Para imponer la justicia social a fuerza de rebencazos elaboran, entonces, un complejo sistema jurídico de prohibiciones y restricciones para que incluso los que aman tomar decisiones y aceptar sus riesgos, se vean impedidos de hacerlo.
Lo hacen porque saben que es inevitable que si les permiten a algunos tomar decisiones se generarán diferencias sociales que la cultura de las sociedades de justicia social, simplemente, no soportan.
El mundo entero está dividido en sociedades de justicia social y sociedades de oportunidades. Para ver cómo les va a unas y otras no hay más que ver cómo viven los países que avanzan y disfrutan de un alto nivel de vida y cómo viven los países estancados que, hace décadas, hunden a su ciudadanos en una profunda miseria.

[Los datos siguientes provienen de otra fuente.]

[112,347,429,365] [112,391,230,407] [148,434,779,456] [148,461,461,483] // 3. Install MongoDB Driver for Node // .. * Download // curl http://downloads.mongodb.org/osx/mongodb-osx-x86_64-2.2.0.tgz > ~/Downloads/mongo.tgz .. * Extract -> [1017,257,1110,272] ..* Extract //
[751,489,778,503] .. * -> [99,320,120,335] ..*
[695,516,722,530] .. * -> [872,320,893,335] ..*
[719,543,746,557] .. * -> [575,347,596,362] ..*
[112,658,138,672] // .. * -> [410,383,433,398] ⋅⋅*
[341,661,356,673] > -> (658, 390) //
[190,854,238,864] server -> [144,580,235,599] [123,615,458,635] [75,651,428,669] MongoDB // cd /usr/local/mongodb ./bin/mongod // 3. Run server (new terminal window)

Obviamente, la primera conclusión de este análisis es que el miedo a la toma de decisiones, el miedo al fracaso, el miedo al riesgo supera en mucho a la voluntad de estar mejor.

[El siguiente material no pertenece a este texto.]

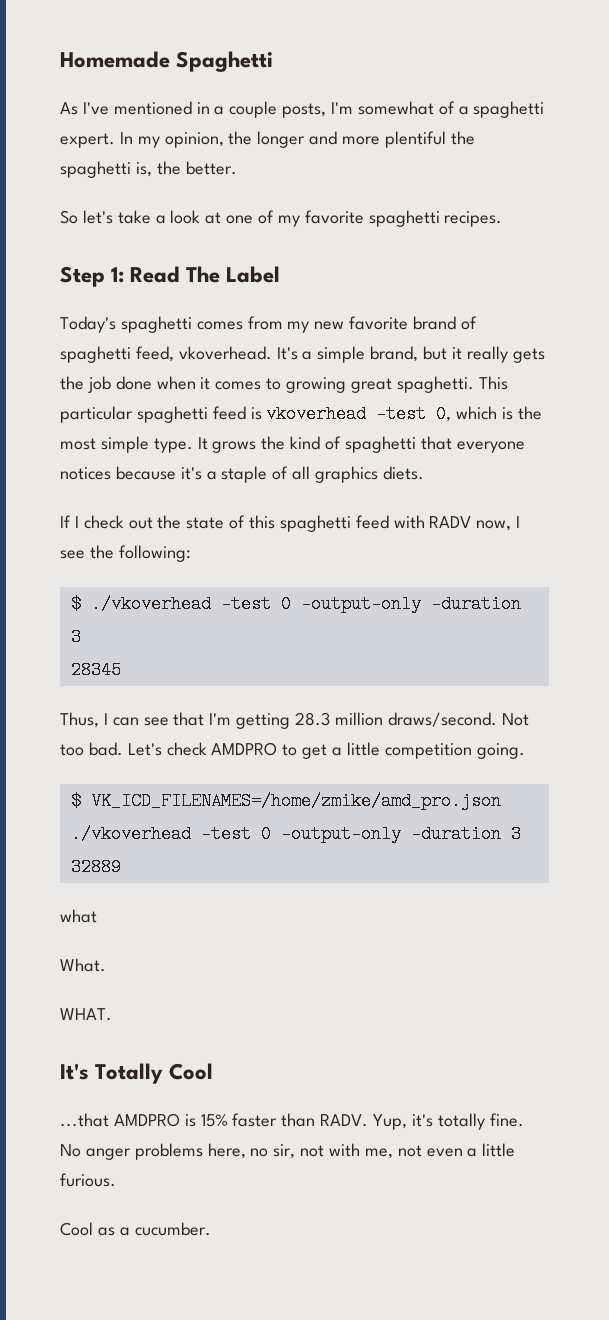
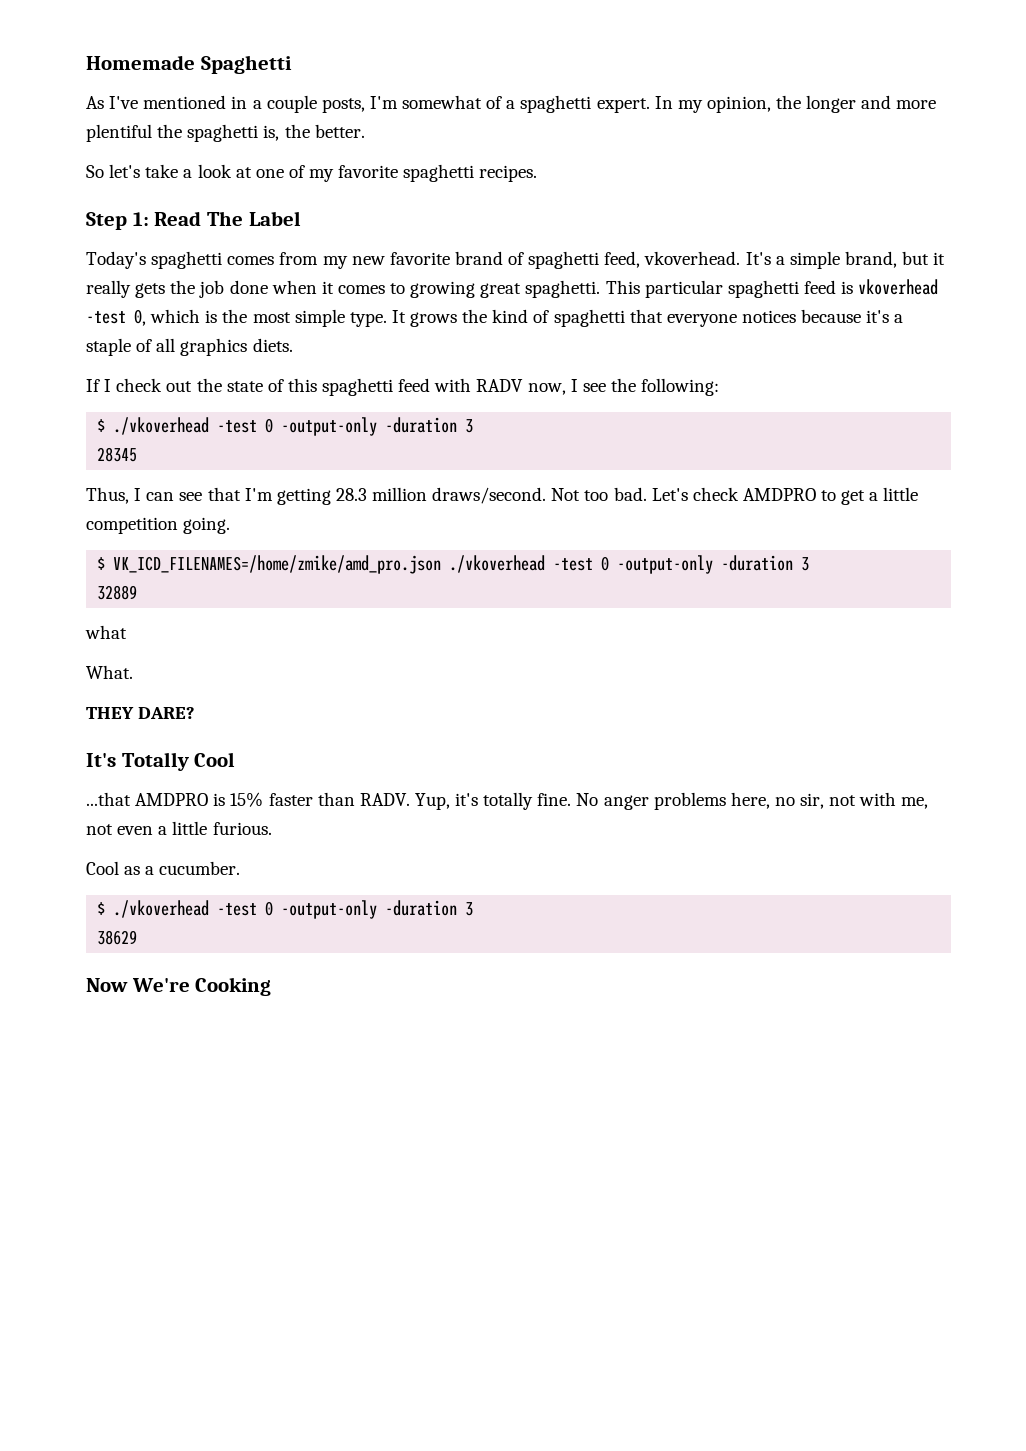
[60,1008,112,1021] WHAT. -> [86,707,196,719] THEY DARE?
(211, 1229) none -> [97,900,474,919] [97,930,138,945] [86,977,272,996] // $ ./vkoverhead -test 0 -output-only -duration 3 // 38629 // Now We're Cooking

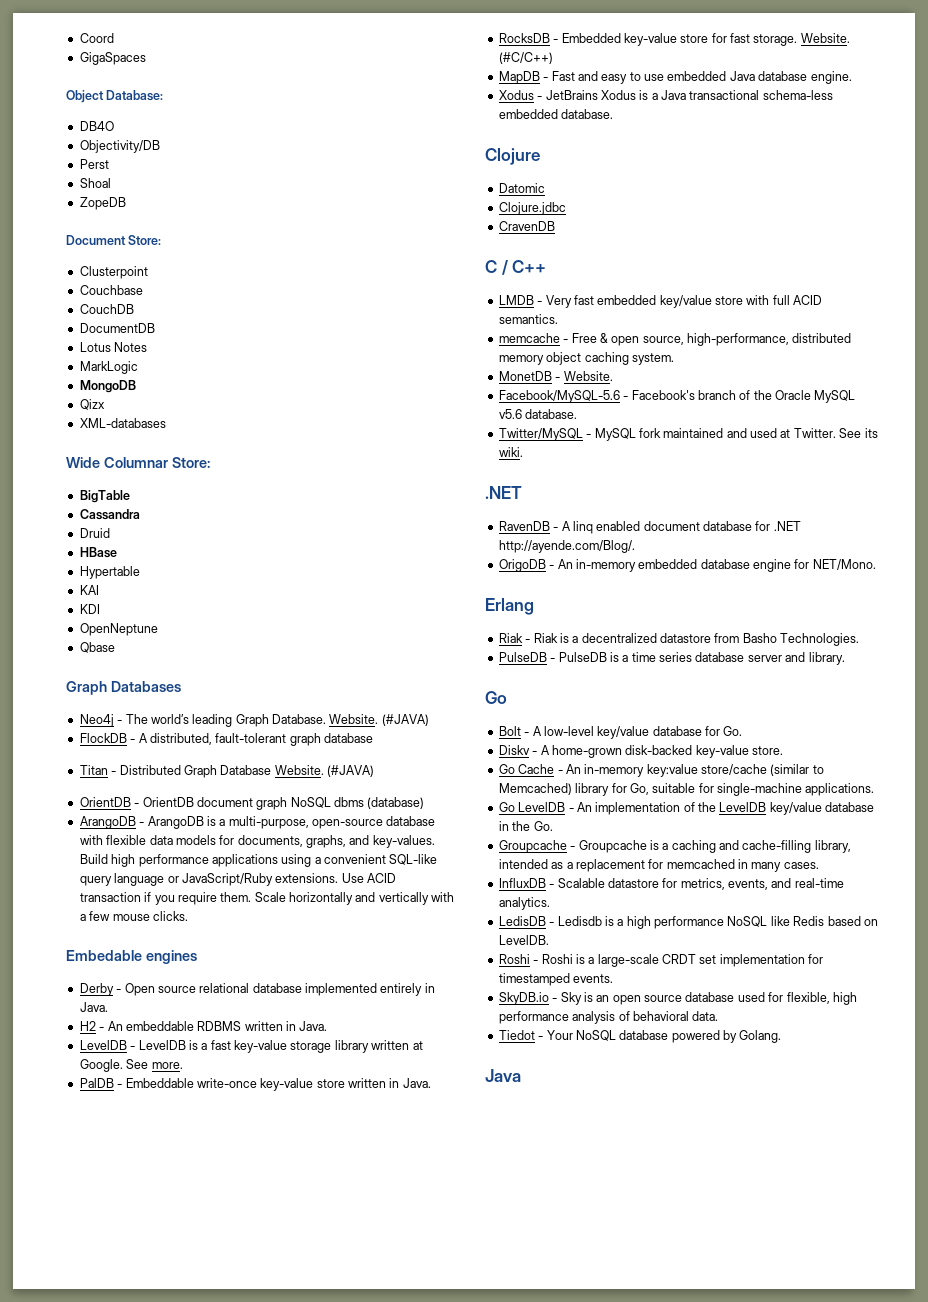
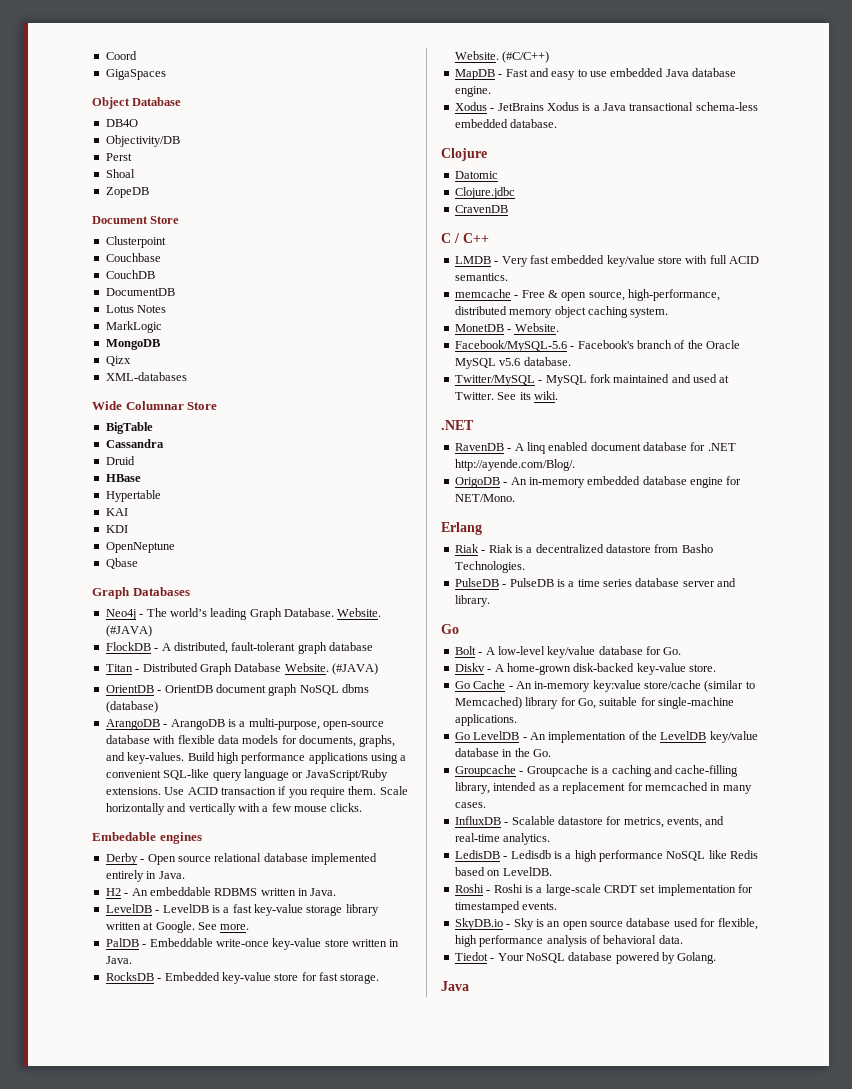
[106,90,164,101] Database: -> [132,97,182,106] Database
[128,235,162,245] Store: -> [150,216,180,224] Store
[171,457,210,468] Store: -> [187,402,218,410] Store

Más allá de que ese sea un aspiracional genérico que pueda aparecer incluso claro en las respuestas que den los ciudadanos donde predomina la cultura de la justicia social (“yo quiero mejorar, progresar, dejar de vivir como vivo”) lo cierto y concreto es que cuando esos mismos ciudadanos deben actuar de modo diferente para que, justamente, la posibilidad de cambio aparezca, es tal el miedo que aflora que todo se paraliza y el cambio se apaga.
La Argentina, como típica sociedad de justicia social, es un país apagado, gris, sin alegría (o en donde ésta se confunde muchas veces con un bullicio vulgar); un país chato, detenido en el tiempo, en donde lo único seguro es que el paso del tiempo deteriorará aún más lo que existe hoy.

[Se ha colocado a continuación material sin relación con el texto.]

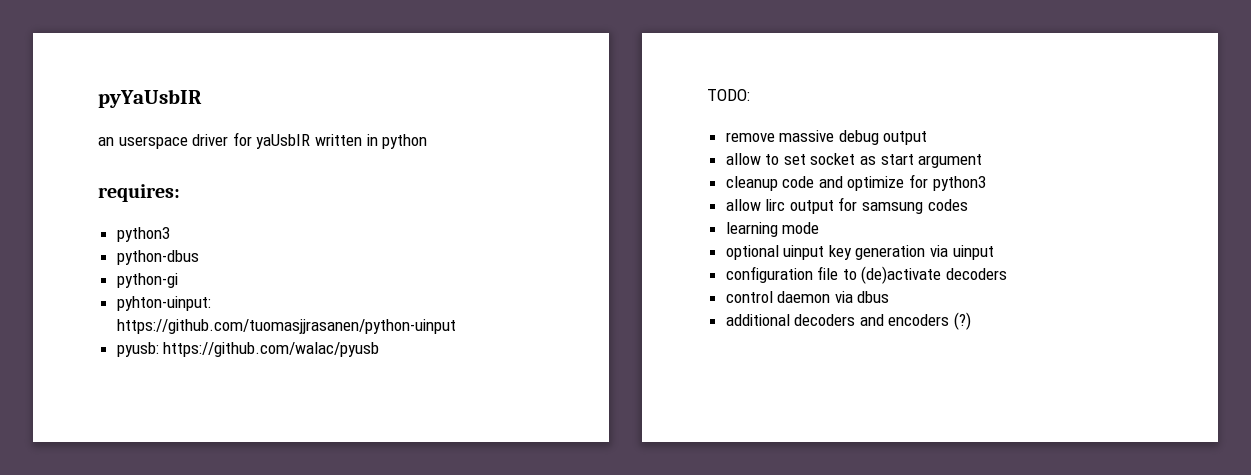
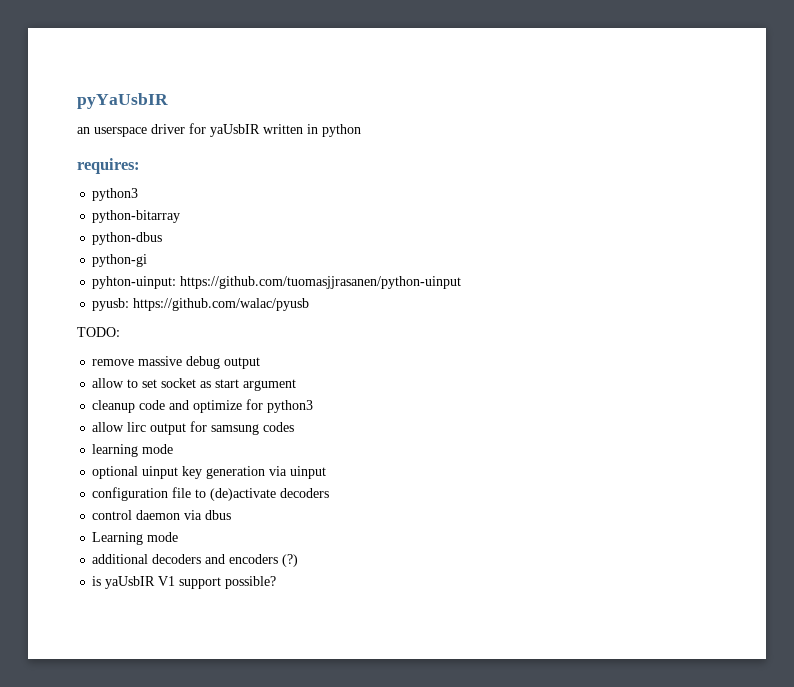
(170, 234) none -> [92,210,181,223] // python-bitarray
(890, 297) none -> [92,532,179,545] // Learning mode
(972, 321) none -> [92,576,277,589] // is yaUsbIR V1 support possible?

¿Cómo pasar de una sociedad de justicia social a una sociedad de oportunidades?
Para que ese estrépito se produzca debería suceder una especie de terremoto sociológico en la Argentina. De pronto, creencias atávicas de décadas (cuando no de siglos) deberían darse vuelta como una media. La bravuconada debería convertirse en bravura, el “yo, argentino…” en “yo defiendo este punto de vista, se venga la que se venga…”, y el “mejor no te metas” en el “mejor decidí”.
¿Cuántas posibilidades hay de qué la Argentina produzca ese estrépito? Quizás estemos prontos a descubrirlo, según sea el resultado de las elecciones.
Pero que el factor “miedo” haya sido puesto dramáticamente en juego por el candidato que representa la sociedad de la justicia social, es una señal relevante de que él y los que lo rodean confían en la naturaleza miedosa del argentino que, puesto a elegir entre mantener el pájaro que cree tener en la mano (aunque de hecho no tenga nada) o soñar con atrapar los cien que todos los días la vida pone a su disposición, prefiera la primera seguridad a la segunda esperanza.
¿Que esa conclusión es triste? Y, sí, lo es. Pero a veces la suerte de los países se explica porque las conclusiones a las que uno llega cuando los estudia, son precisamente tristes.